6. Verfahren zur Herstellung von Siliciumcarbidfasern nach Anspruch 1, wobei die borhaltige Substanz mindestens ein Mitglied umfaßt, ausgewählt aus der Gruppe, bestehend aus Bor, Borcarbid, Tetrahydroboraten von Alkalimetallen, Boranaten von Alkalimetallen, Boratestern, Borhalogeniden, Boranen, Borsäure und Alkalimetallboraten.

7. Verfahren zur Herstellung von Siliciumcarbidfasern nach Anspruch 1, wobei das inerte Gas für den Umsetzungsschritt beziehungsweise den Wärmebehandlungsschritt unabhängig voneinander mindestens ein aus Argon, Helium und Neon ausgewähltes Mitglied umfaßt.

8. Verfahren zur Herstellung von Siliciumcarbidfasern nach Anspruch 1, wobei der Wärmebehandlungsschritt in Gegenwart einer kohlenstoffhaltigen Substanz zusätzlich zu der borhaltigen Substanz durchgeführt wird.

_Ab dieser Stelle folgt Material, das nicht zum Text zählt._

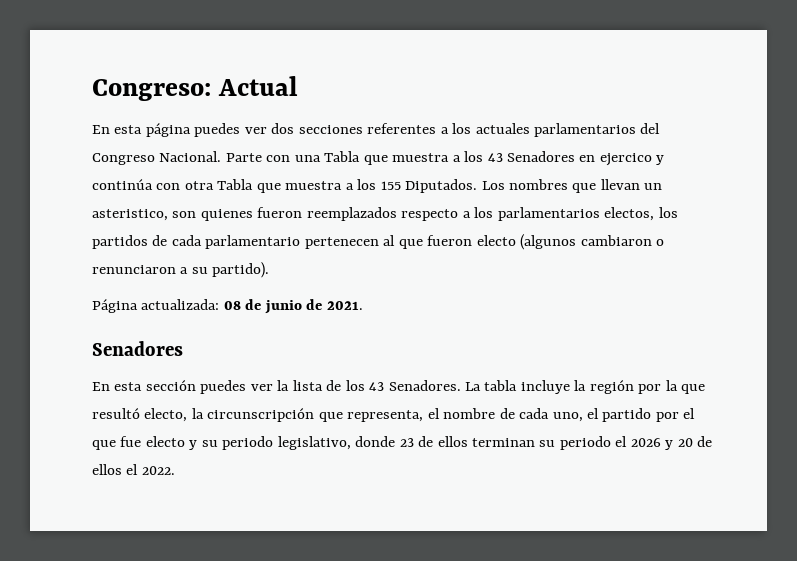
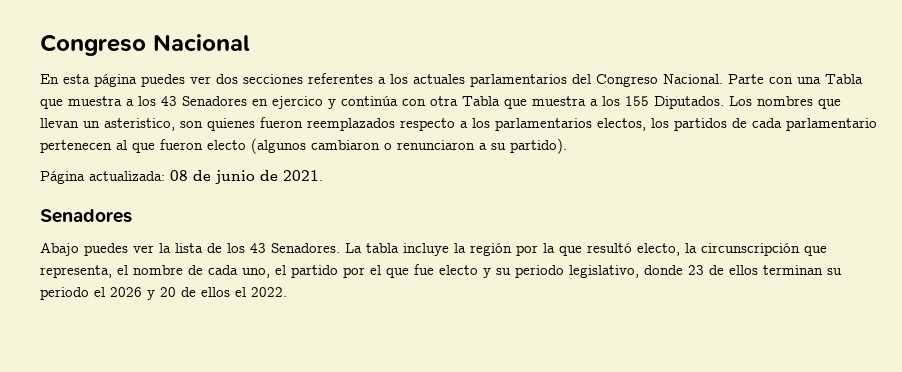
- Congreso: Actual
+ Congreso Nacional
- En esta sección puedes ver la lista de los 43 Senadores.
+ Abajo puedes ver la lista de los 43 Senadores.

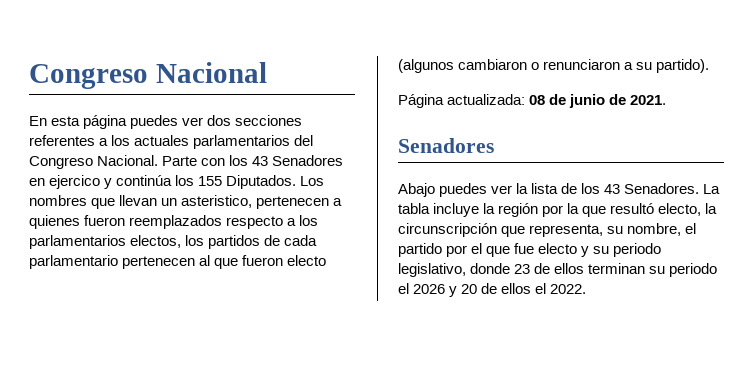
- Parte con una Tabla que muestra a los 43 Senadores en ejercico y continúa con otra Tabla que muestra a los 155 Diputados.
+ Parte con los 43 Senadores en ejercico y continúa los 155 Diputados.
- Los nombres que llevan un asteristico, son quienes fueron reemplazados respecto a los parlamentarios electos, los partidos de cada parlamentario pertenecen al que fueron electo (algunos cambiaron o renunciaron a su partido).
+ Los nombres que llevan un asteristico, pertenecen a quienes fueron reemplazados respecto a los parlamentarios electos, los partidos de cada parlamentario pertenecen al que fueron electo (algunos cambiaron o renunciaron a su partido).
- La tabla incluye la región por la que resultó electo, la circunscripción que representa, el nombre de cada uno, el partido por el que fue electo y su periodo legislativo, donde 23 de ellos terminan su periodo el 2026 y 20 de ellos el 2022.
+ La tabla incluye la región por la que resultó electo, la circunscripción que representa, su nombre, el partido por el que fue electo y su periodo legislativo, donde 23 de ellos terminan su periodo el 2026 y 20 de ellos el 2022.

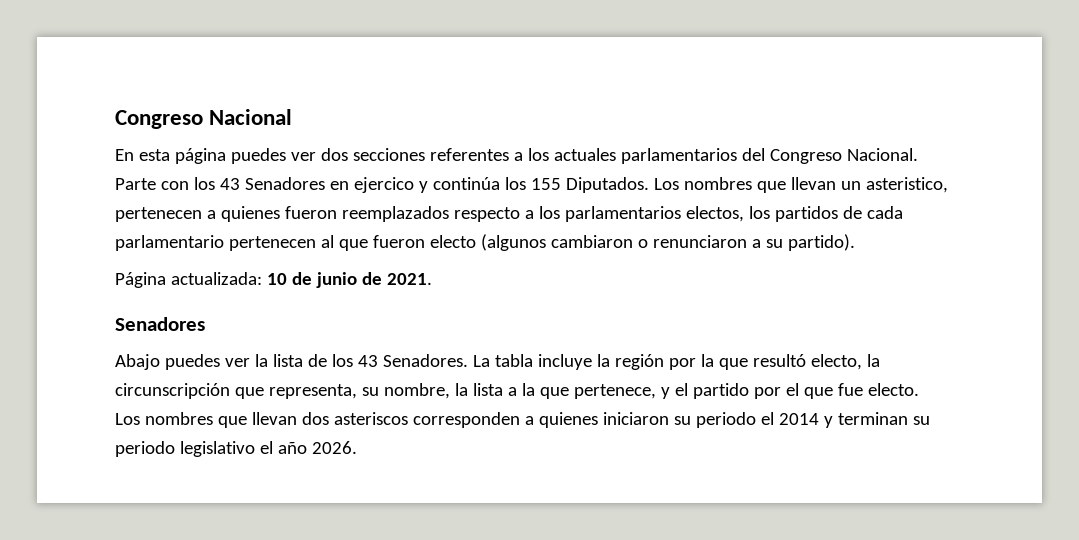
- Página actualizada: 08 de junio de 2021.
+ Página actualizada: 10 de junio de 2021.
- La tabla incluye la región por la que resultó electo, la circunscripción que representa, su nombre, el partido por el que fue electo y su periodo legislativo, donde 23 de ellos terminan su periodo el 2026 y 20 de ellos el 2022.
+ La tabla incluye la región por la que resultó electo, la circunscripción que representa, su nombre, la lista a la que pertenece, y el partido por el que fue electo. Los nombres que llevan dos asteriscos corresponden a quienes iniciaron su periodo el 2014 y terminan su periodo legislativo el año 2026.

9. Verfahren zur Herstellung von Siliciumcarbidfasern nach Anspruch 8, wobei die kohlenstoffhaltige Substanz mindestens ein Mitglied umfaßt, ausgewählt aus Kohlenstoff, Kohlenmonoxid, Kohlendioxid und anderen Kohlenstoffverbindungen, die mindestens ein aus Kohlenstoff, Kohlenmonoxid und Kohlendioxid ausgewähltes Mitglied erzeugen, wenn sie in einer inerten Gasatmosphäre erwärmt werden.

10. Verfahren zur Herstellung von Siliciumcarbidfasern nach Anspruch 8, wobei vor dem Wärmebehandlungsschritt die Siliciumcarbidfasern die kohlenstoffhaltige Substanz tragen.

11. Verfahren zur Herstellung von Siliciumcarbidfasern nach Anspruch 10, wobei die kohlenstoffhaltige Substanz mindestens ein Mitglied umfaßt, ausgewählt aus der Gruppe, bestehend aus Phenolharzen, Ruß, Cellulose und Cellulosederivaten.

12. Verfahren zur Herstellung von Siliciumcarbidfasern nach Anspruch 10, wobei die auf den Siliciumcarbidfasern getragene kohlenstoffhaltige Substanz in einer Menge von 0,1 bis 10 Gew.-%, in Bezug auf Kohlenstoff, basierend auf dem Gewicht der Siliciumcarbidfasern vorliegt.

13. Verfahren zur Herstellung von Siliciumcarbidfasern nach Anspruch 8, wobei in dem Wärmebehandlungsschritt die kohlenstoffhaltige Substanz im Gaszustand vorliegt.

14. Verfahren zur Herstellung von Siliciumcarbidfasern nach Anspruch 13, wobei die kohlenstoffhaltige Substanz im Gaszustand in einer Menge von 0,01 bis 1 Vol.-% basierend auf dem Volumen des inerten Gases vorliegt.

15. Verfahren zur Herstellung von Siliciumcarbidfasern nach Anspruch 8, wobei die kohlenstoffhaltige Substanz in einem Gewichtsverhältnis von Kohlenstoffelement, das in der kohlenstoffhaltigen Substanz enthalten ist, zu Borelement, das in der borhaltigen Substanz enthalten ist, von 0,1 : 1 bis 2,0 : 1 vorhanden ist.

16. Verfahren zur Herstellung von Siliciumcarbidfasern nach Anspruch 1, wobei die Aktivkohlefasern in der Form einer blattförmigen Struktur oder einer dreidimensionalen Struktur vorliegen.